Version difference data:
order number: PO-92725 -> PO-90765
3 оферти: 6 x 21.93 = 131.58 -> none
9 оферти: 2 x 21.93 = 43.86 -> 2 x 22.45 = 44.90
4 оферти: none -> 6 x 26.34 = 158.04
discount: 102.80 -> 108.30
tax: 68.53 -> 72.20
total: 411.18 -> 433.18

Task instructions »
Only these are to be transcribed: the line with "3 оферти: 6 x 21.93 = 131.58 -> none" and every line after it through the last line of the entries, each exactly.

Solved problem »
3 оферти: 6 x 21.93 = 131.58 -> none
9 оферти: 2 x 21.93 = 43.86 -> 2 x 22.45 = 44.90
4 оферти: none -> 6 x 26.34 = 158.04
discount: 102.80 -> 108.30
tax: 68.53 -> 72.20
total: 411.18 -> 433.18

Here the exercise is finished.